Do I Know This Guy?
When I was twelve, a priest assigned me 300 Hail Marys and 300 Our Fathers for reciting the new Act of Contrition. He didn’t like it. My mother reduced the sentence to 3, reasoning that I must have misheard, and in any case God knew that I had made a proper Act.
I remain, many years later, a wary and ambivalent penitent. I don’t find dredging up sin, or even the speed of old-style confession, particularly humiliating. Rather, what daunts me is the socially and spiritually unique experience of addressing God in the presence of a single witness (an instrument of God’s mercy, true, but also a human being).

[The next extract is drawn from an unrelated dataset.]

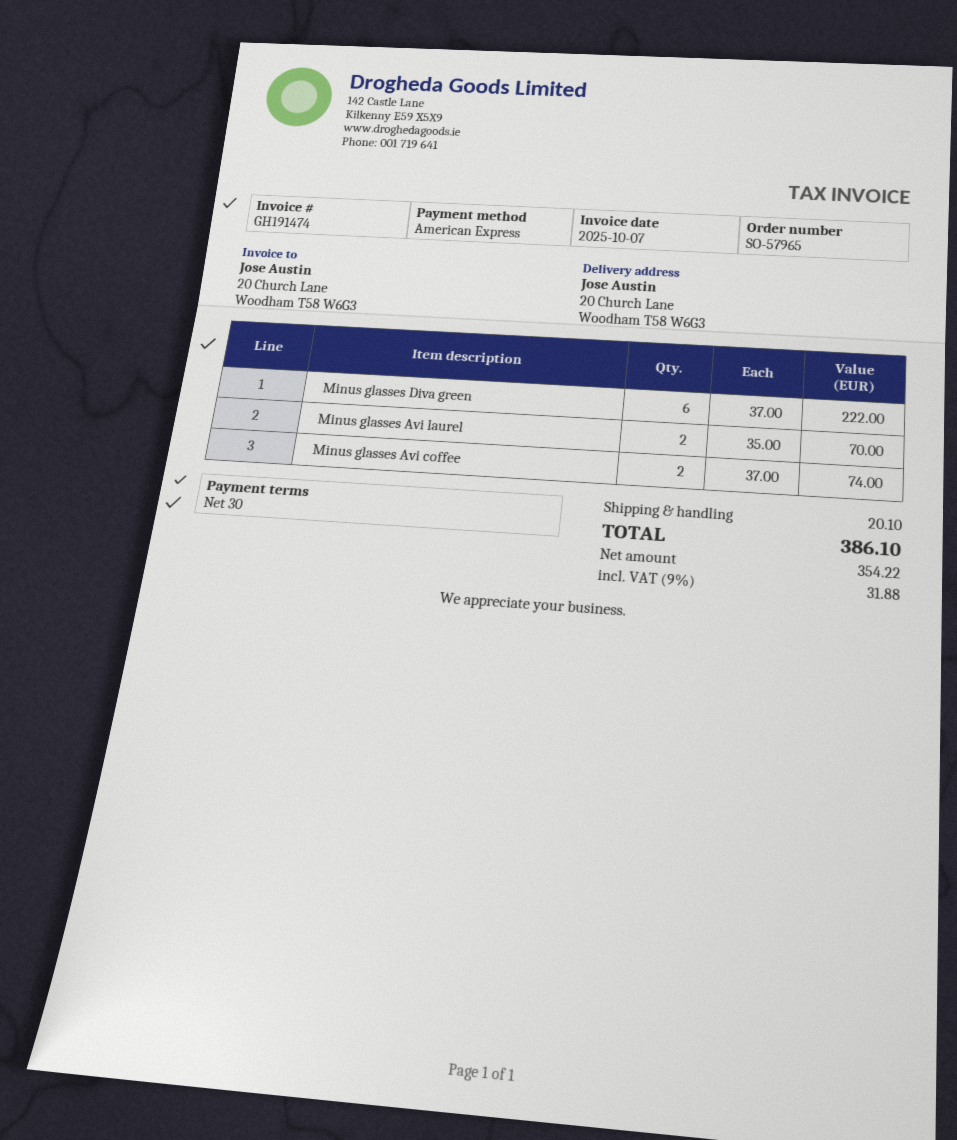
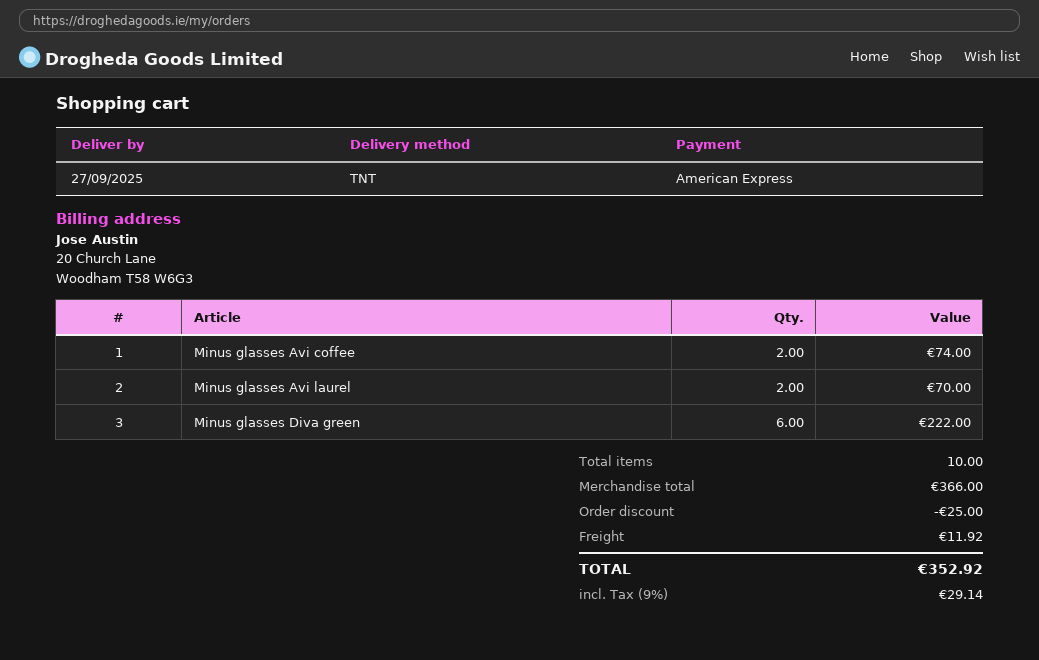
discount: none -> 25.00
shipping: 20.10 -> 11.92
tax: 9% = 31.88 -> 9% = 29.14
total: 386.10 -> 352.92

No one could feel constrained pouring out one’s failings in silence to God. So too there is freedom from self-consciousness and self-invention in communal reconciliation services, where we forge the I-Thou relationship with God and also collectively craft an image of a repentant Catholic community. But what are we doing when we address God in the presence of a priest alone?
One thing I am often doing is trimming. As a child I always ended my litany of sins with "I lied." That covered any confessional hyperbole resulting from my desire to be an appropriately scrupulous penitent. As an adult, trimming has taken the form of omissions that stem from a genuine reticence before the priest, especially in his male identity. I also admit my tendency to omission stems...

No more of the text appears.